Search the records for the word "brand" and copy each line in which it appears.

**Data for this exercise:**
——

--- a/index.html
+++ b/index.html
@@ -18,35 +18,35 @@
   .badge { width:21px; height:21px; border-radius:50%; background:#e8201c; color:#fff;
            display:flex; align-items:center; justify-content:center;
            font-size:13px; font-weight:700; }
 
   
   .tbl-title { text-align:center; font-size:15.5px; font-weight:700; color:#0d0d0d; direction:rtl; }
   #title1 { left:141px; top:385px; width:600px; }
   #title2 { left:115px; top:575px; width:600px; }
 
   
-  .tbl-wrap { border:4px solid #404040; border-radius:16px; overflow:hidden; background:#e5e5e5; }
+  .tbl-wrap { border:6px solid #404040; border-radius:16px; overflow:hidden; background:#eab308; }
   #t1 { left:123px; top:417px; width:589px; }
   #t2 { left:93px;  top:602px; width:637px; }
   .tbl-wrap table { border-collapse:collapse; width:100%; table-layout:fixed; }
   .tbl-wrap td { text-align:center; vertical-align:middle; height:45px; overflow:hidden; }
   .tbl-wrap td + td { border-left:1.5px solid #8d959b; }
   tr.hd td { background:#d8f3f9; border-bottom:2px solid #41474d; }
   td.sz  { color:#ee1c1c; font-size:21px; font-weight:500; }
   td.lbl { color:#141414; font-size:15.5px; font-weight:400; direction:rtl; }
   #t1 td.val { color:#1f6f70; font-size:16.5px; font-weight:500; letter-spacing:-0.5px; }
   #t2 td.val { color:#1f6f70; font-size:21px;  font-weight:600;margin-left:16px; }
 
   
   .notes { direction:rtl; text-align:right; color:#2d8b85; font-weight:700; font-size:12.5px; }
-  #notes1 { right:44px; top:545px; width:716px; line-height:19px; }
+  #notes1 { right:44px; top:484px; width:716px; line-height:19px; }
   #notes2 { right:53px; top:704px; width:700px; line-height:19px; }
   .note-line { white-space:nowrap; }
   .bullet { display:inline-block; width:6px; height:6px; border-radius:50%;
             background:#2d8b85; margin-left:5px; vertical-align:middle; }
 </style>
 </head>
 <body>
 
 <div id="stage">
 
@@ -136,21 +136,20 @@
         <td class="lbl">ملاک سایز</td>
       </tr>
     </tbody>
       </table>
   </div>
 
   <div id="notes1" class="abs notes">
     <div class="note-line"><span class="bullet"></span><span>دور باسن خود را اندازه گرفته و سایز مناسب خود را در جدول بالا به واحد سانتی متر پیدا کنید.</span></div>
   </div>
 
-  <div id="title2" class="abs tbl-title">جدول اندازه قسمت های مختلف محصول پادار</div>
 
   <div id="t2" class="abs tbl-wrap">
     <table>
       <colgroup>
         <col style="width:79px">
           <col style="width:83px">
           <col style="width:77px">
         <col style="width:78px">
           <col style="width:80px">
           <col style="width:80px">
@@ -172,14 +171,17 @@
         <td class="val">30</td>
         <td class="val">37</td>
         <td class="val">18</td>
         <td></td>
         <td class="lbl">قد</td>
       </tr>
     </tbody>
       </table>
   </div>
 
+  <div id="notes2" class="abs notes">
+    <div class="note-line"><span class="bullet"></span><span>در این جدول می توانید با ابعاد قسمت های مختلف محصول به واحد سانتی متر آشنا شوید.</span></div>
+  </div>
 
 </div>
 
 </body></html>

——

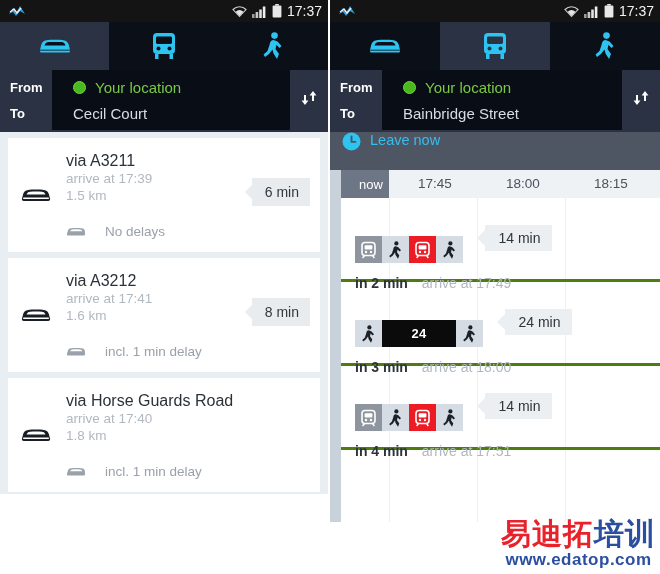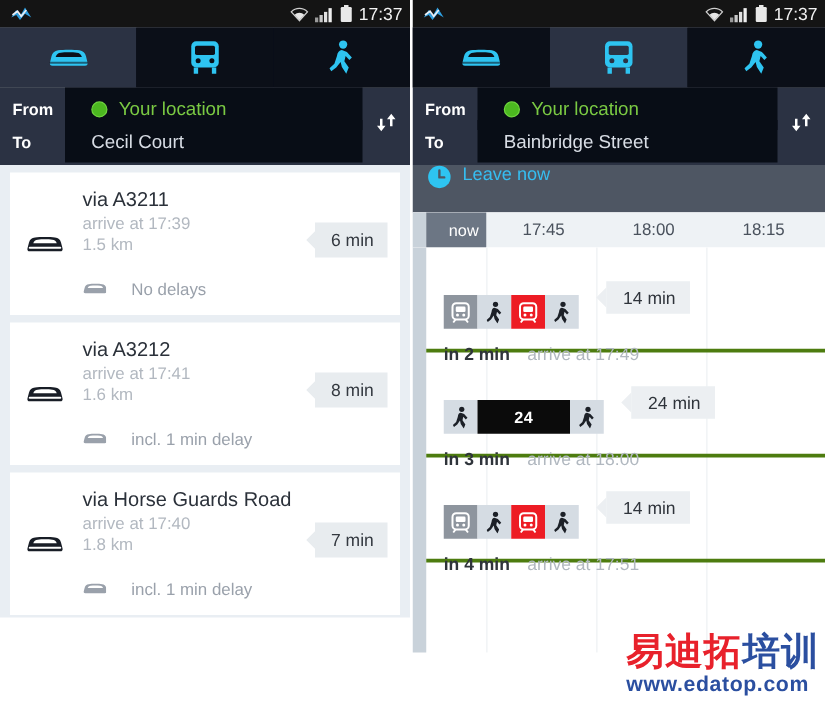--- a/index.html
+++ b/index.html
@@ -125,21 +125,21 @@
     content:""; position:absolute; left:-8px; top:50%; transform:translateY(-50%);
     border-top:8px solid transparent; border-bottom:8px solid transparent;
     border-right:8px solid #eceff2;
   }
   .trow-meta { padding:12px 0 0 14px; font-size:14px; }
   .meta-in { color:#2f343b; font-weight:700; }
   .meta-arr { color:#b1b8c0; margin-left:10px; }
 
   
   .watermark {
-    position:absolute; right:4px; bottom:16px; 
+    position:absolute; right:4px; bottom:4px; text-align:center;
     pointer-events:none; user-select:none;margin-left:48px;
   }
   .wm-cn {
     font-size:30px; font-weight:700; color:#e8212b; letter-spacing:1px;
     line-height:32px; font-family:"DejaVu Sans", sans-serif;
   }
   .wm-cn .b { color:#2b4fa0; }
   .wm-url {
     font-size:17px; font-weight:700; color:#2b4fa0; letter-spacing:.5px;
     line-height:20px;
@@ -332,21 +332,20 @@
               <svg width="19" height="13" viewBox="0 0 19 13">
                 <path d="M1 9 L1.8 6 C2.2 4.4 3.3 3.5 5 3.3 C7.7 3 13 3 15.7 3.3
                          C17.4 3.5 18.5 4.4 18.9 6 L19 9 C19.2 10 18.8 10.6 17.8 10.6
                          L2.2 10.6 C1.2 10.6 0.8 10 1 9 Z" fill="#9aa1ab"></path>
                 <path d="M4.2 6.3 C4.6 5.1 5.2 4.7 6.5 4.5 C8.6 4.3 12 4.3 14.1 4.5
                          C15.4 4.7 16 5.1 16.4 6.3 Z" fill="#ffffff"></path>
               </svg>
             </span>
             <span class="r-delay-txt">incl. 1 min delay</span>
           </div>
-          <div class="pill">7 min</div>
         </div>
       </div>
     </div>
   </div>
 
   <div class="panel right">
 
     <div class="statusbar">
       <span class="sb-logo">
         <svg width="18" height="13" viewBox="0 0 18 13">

——

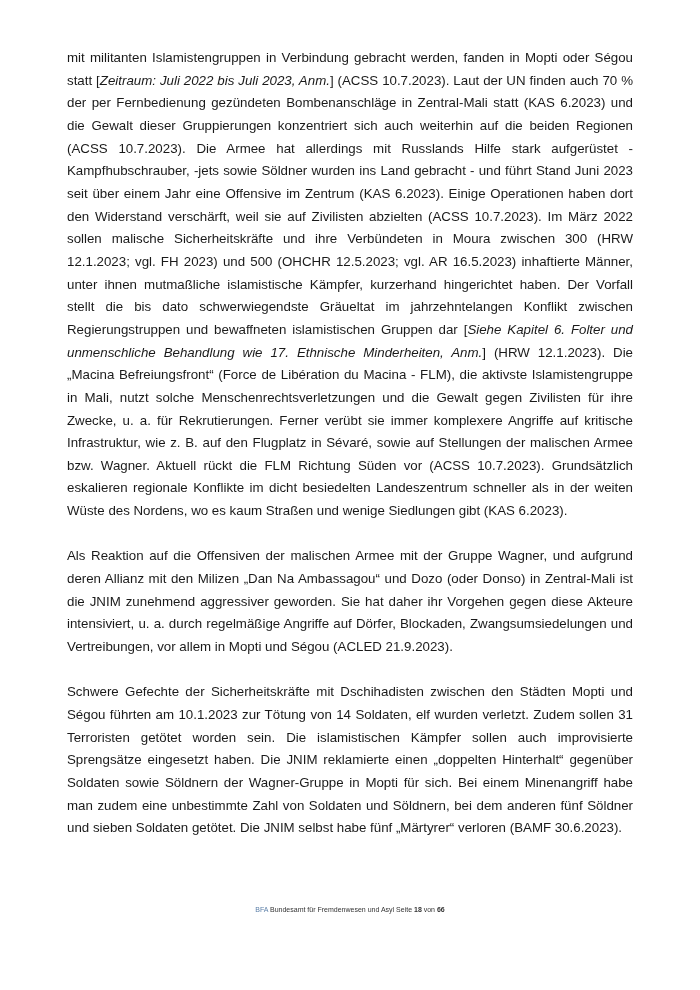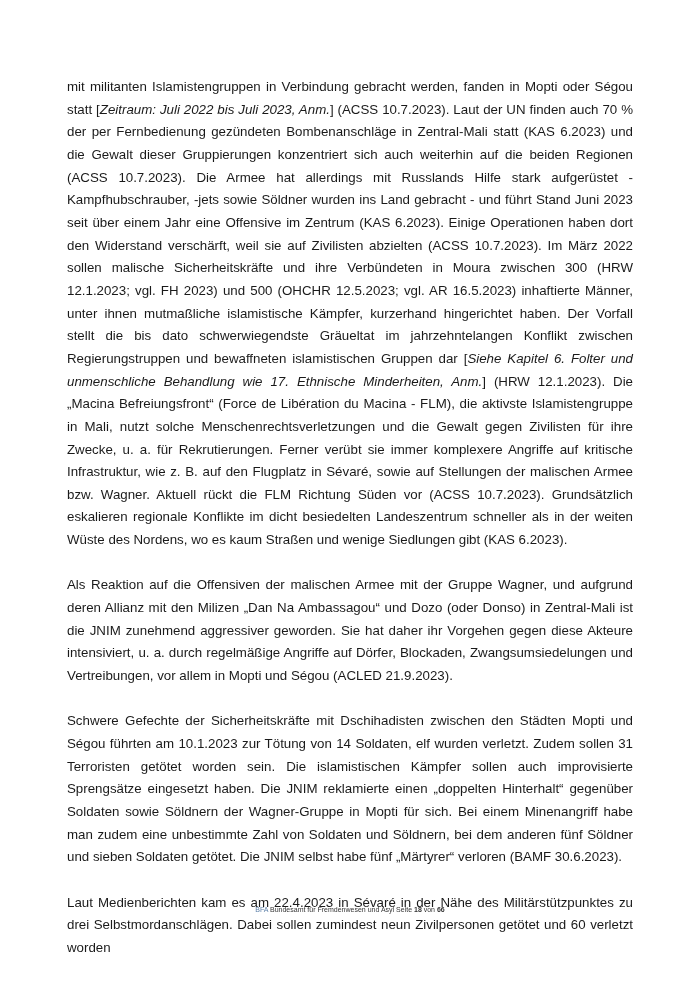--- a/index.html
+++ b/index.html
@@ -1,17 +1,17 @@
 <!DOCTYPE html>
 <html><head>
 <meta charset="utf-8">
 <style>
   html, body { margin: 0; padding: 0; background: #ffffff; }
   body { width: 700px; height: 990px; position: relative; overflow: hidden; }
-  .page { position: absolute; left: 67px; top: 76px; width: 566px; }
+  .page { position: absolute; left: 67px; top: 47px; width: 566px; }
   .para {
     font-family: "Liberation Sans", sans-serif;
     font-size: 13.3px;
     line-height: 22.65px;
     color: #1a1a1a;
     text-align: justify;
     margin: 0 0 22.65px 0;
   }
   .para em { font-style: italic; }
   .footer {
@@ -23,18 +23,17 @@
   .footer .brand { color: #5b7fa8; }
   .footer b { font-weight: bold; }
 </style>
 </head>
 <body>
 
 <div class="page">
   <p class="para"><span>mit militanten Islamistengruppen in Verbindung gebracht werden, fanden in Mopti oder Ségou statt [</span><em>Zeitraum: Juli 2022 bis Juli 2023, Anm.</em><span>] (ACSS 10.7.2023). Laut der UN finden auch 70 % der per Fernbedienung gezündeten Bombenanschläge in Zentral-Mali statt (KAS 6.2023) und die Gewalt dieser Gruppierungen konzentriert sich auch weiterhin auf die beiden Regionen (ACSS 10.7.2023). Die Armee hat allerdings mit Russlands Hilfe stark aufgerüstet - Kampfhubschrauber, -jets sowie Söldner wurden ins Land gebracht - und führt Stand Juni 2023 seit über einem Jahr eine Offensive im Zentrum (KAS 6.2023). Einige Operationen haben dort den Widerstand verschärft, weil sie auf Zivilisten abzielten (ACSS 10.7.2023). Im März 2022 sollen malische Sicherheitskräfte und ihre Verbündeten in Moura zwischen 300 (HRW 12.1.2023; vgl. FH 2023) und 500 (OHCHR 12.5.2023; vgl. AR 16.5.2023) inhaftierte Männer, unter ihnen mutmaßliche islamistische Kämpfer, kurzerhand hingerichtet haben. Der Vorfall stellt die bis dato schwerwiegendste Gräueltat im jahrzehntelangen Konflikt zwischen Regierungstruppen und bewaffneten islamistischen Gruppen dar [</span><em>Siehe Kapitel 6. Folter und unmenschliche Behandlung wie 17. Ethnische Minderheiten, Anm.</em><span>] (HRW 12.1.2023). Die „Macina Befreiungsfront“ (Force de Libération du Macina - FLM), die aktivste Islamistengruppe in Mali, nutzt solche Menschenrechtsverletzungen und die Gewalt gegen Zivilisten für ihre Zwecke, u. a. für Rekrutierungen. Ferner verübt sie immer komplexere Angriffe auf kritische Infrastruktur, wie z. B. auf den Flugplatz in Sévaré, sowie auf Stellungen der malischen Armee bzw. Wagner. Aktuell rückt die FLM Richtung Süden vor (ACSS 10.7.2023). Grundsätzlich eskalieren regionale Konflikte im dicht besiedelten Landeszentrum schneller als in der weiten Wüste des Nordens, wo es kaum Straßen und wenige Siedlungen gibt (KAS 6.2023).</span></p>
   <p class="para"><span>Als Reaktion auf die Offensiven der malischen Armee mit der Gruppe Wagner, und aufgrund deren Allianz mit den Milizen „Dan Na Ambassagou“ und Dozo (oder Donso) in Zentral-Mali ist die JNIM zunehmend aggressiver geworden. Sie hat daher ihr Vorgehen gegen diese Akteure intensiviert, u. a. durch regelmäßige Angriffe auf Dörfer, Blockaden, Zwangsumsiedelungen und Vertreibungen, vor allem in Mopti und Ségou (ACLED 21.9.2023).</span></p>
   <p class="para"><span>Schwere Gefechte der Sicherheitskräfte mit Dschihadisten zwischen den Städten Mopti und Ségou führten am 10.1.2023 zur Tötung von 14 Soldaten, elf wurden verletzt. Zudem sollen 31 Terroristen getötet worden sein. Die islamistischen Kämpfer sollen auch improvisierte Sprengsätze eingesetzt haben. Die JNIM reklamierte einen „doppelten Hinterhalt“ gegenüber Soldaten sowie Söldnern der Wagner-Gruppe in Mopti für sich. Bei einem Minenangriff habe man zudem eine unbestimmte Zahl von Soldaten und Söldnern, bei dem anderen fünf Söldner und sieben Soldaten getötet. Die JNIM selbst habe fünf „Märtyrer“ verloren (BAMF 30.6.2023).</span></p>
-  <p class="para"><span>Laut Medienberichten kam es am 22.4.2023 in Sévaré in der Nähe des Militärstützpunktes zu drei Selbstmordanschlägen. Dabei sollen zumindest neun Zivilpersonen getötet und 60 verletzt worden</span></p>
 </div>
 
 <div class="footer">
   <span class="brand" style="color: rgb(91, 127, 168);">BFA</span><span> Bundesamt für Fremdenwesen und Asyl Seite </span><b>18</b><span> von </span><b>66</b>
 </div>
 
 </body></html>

——

**Reply:**
   .footer .brand { color: #5b7fa8; }
   <span class="brand" style="color: rgb(91, 127, 168);">BFA</span><span> Bundesamt für Fremdenwesen und Asyl Seite </span><b>18</b><span> von </span><b>66</b>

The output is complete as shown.